_Activity_:
Pictures stay out; everything else in the records is to be copied exactly.

_Input for this task_:
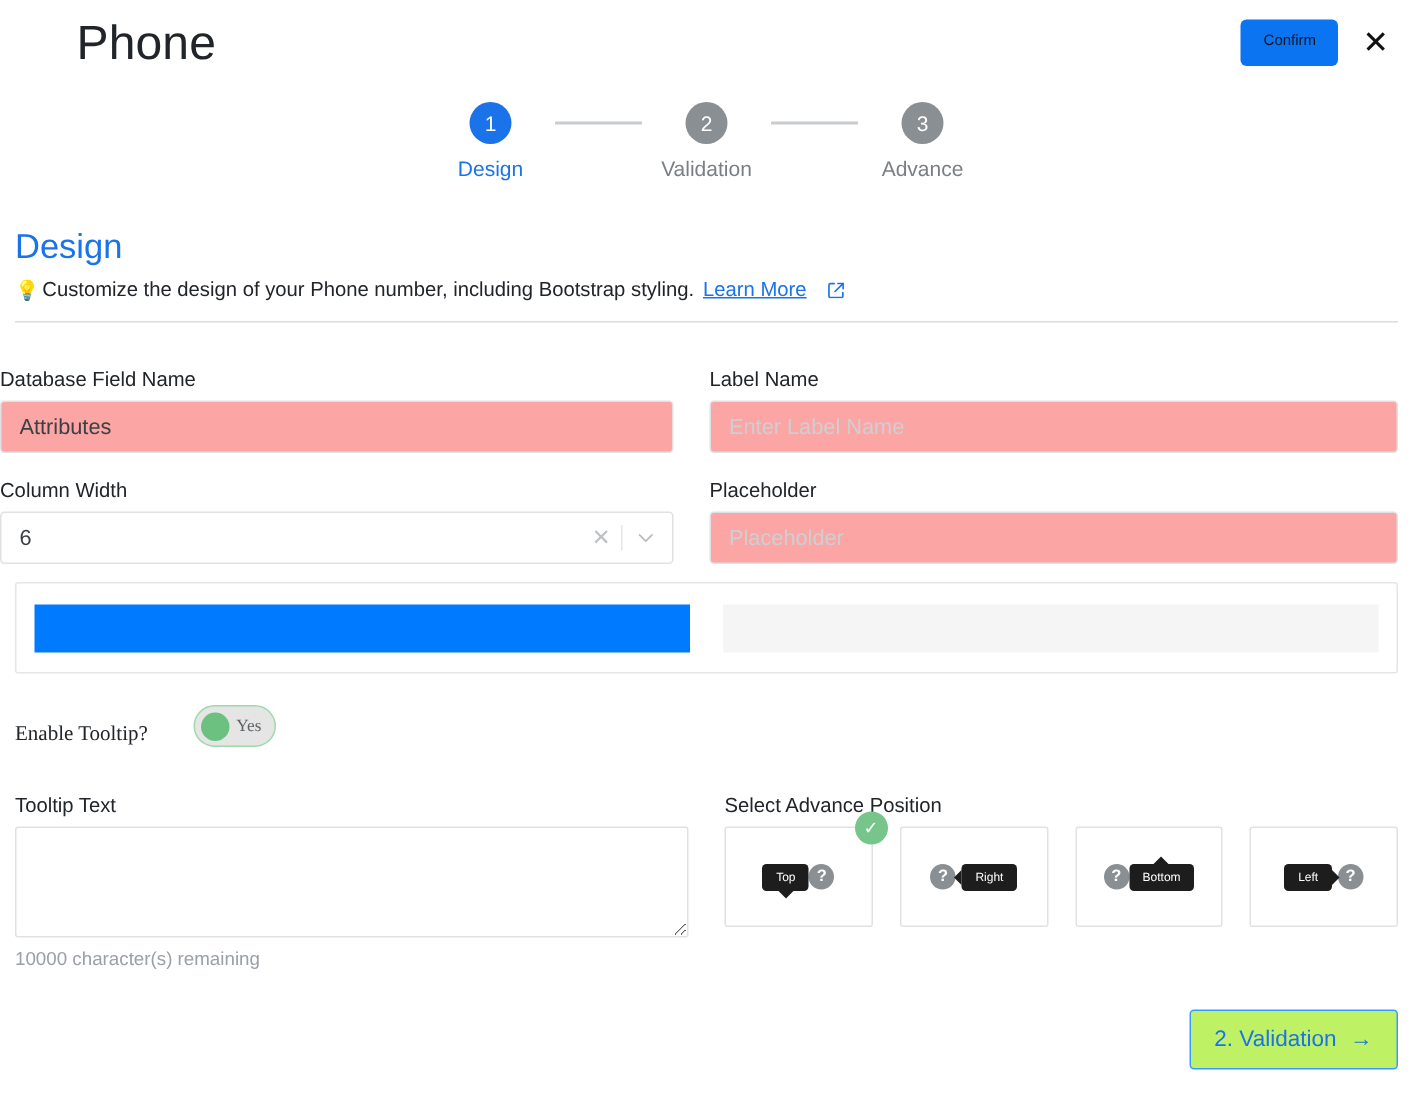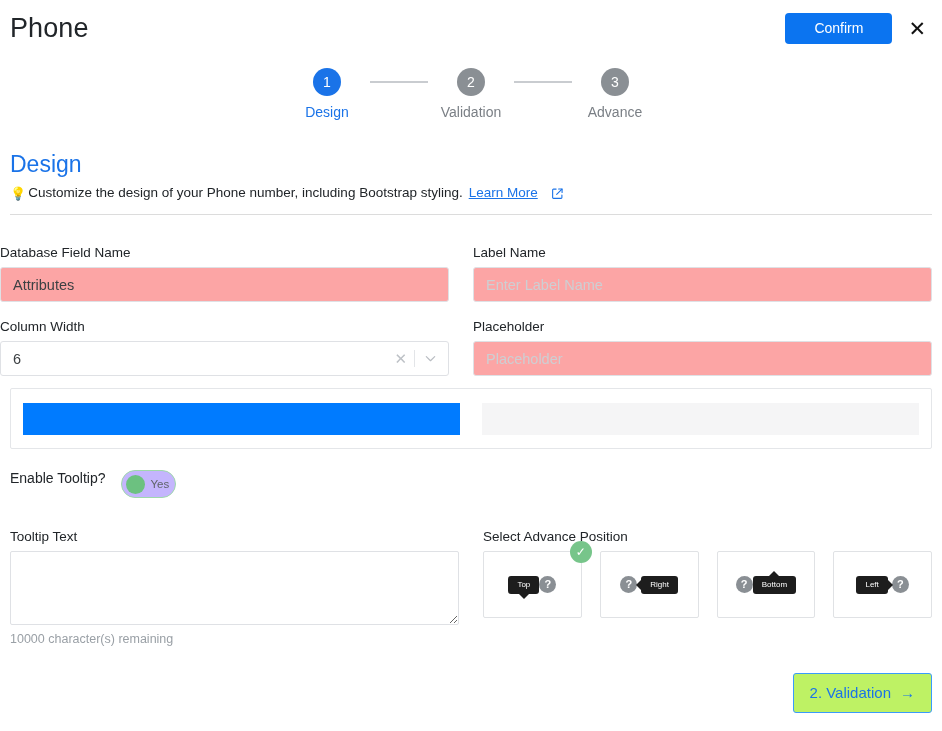--- a/index.html
+++ b/index.html
@@ -27,11 +27,12 @@
     box-sizing: border-box;
   }
   .page-title {
-    font-size: 27px;
+    font-size: 32px;
     font-weight: 400;
     color: #212529;
     line-height: 32px;
     letter-spacing: 0.1px;
+    margin-left: 41px;
   }
   .header-actions {
     margin-left: auto;

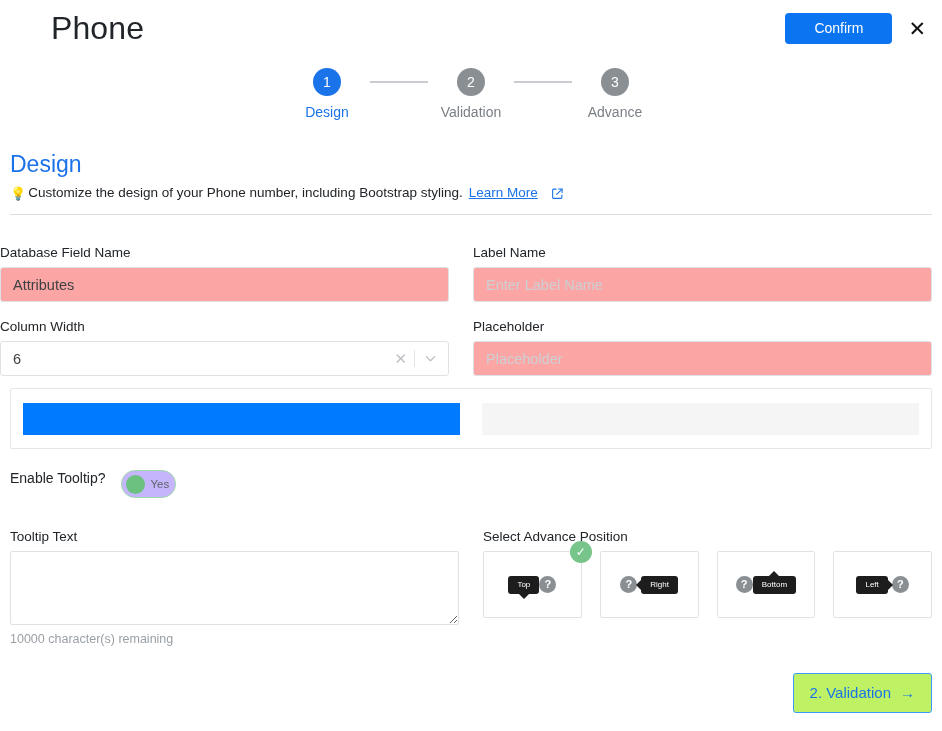--- a/index.html
+++ b/index.html
@@ -43,12 +43,12 @@
   }
   .confirm-btn {
     background: #0b74f0;
-    color: #ffffff;
+    color: #0f172a;
     border: none;
     border-radius: 4px;
-    font-size: 14px;
+    font-size: 10px;
     font-family: "Liberation Sans", sans-serif;
-    padding: 7px 29px 8px;
+    padding: 7px 15px 8px;
     cursor: pointer;
     line-height: 16px;
   }

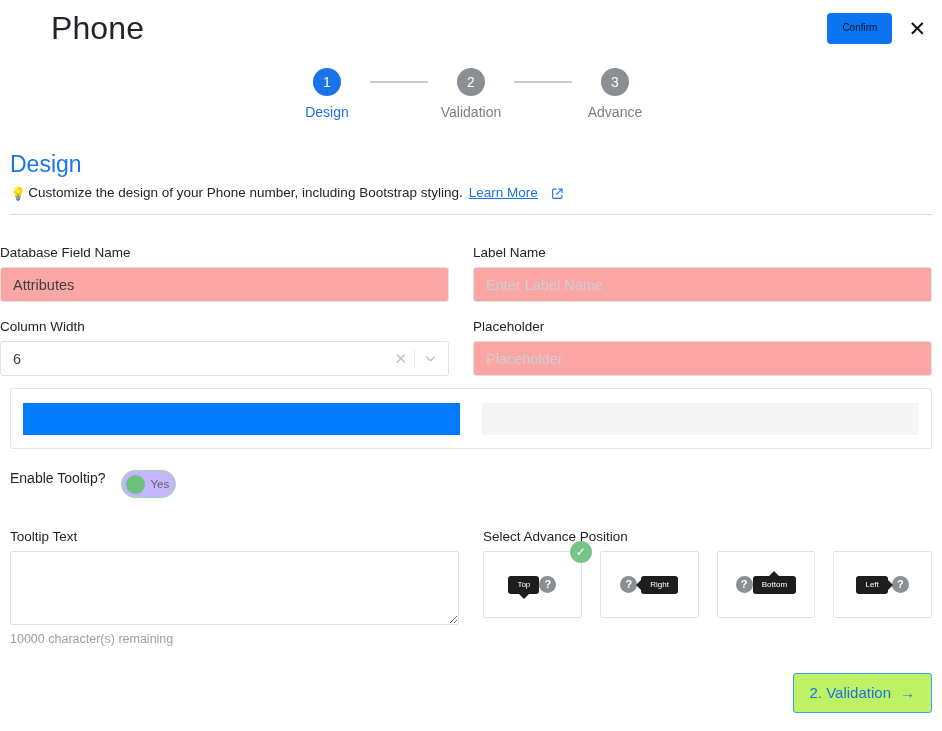--- a/index.html
+++ b/index.html
@@ -263,8 +263,9 @@
     top: 470px;
     left: 10px;
     display: flex;
-    align-items: flex-start;
-    gap: 16px;
+    align-items: flex-end;
+    gap: 30px;
+    font-family: Liberation Serif, serif;
   }
   .toggle-label {
     font-size: 14px;

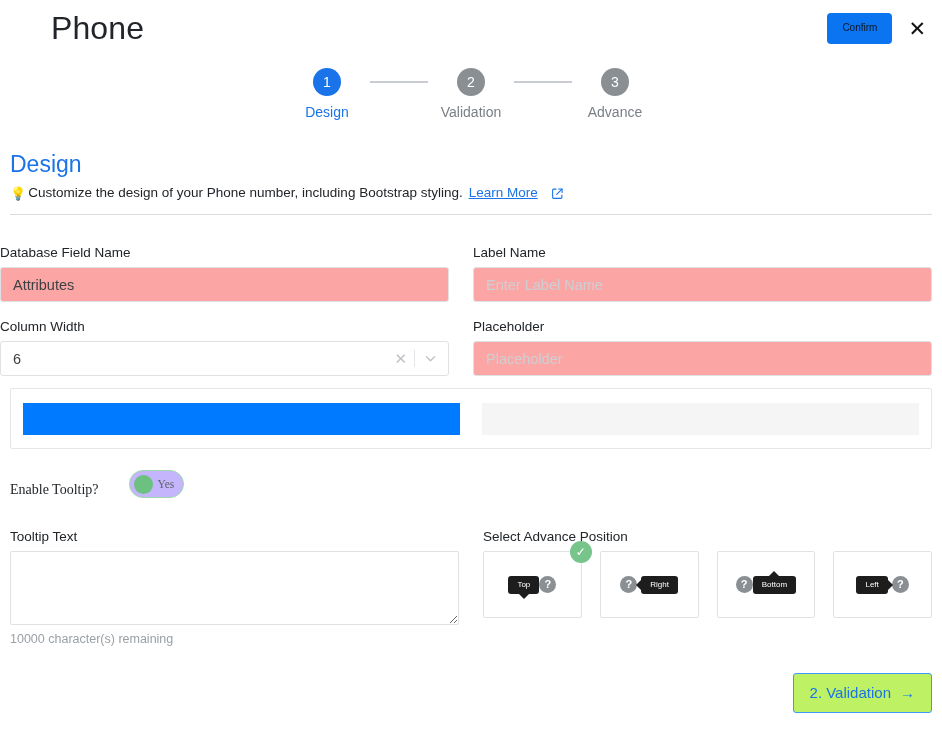--- a/index.html
+++ b/index.html
@@ -276,7 +276,7 @@
     height: 28px;
     border-radius: 16px;
     border: 1px solid #9fd9ab;
-    background: #c4b5fd;
+    background: #e5e5e5;
     display: flex;
     align-items: center;
     padding: 0 4px;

_Result_:
--- a/index.html
+++ b/index.html
@@ -27,11 +27,12 @@
     box-sizing: border-box;
   }
   .page-title {
-    font-size: 27px;
+    font-size: 32px;
     font-weight: 400;
     color: #212529;
     line-height: 32px;
     letter-spacing: 0.1px;
+    margin-left: 41px;
   }
   .header-actions {
     margin-left: auto;

--- a/index.html
+++ b/index.html
@@ -43,12 +43,12 @@
   }
   .confirm-btn {
     background: #0b74f0;
-    color: #ffffff;
+    color: #0f172a;
     border: none;
     border-radius: 4px;
-    font-size: 14px;
+    font-size: 10px;
     font-family: "Liberation Sans", sans-serif;
-    padding: 7px 29px 8px;
+    padding: 7px 15px 8px;
     cursor: pointer;
     line-height: 16px;
   }

--- a/index.html
+++ b/index.html
@@ -263,8 +263,9 @@
     top: 470px;
     left: 10px;
     display: flex;
-    align-items: flex-start;
-    gap: 16px;
+    align-items: flex-end;
+    gap: 30px;
+    font-family: Liberation Serif, serif;
   }
   .toggle-label {
     font-size: 14px;

--- a/index.html
+++ b/index.html
@@ -276,7 +276,7 @@
     height: 28px;
     border-radius: 16px;
     border: 1px solid #9fd9ab;
-    background: #c4b5fd;
+    background: #e5e5e5;
     display: flex;
     align-items: center;
     padding: 0 4px;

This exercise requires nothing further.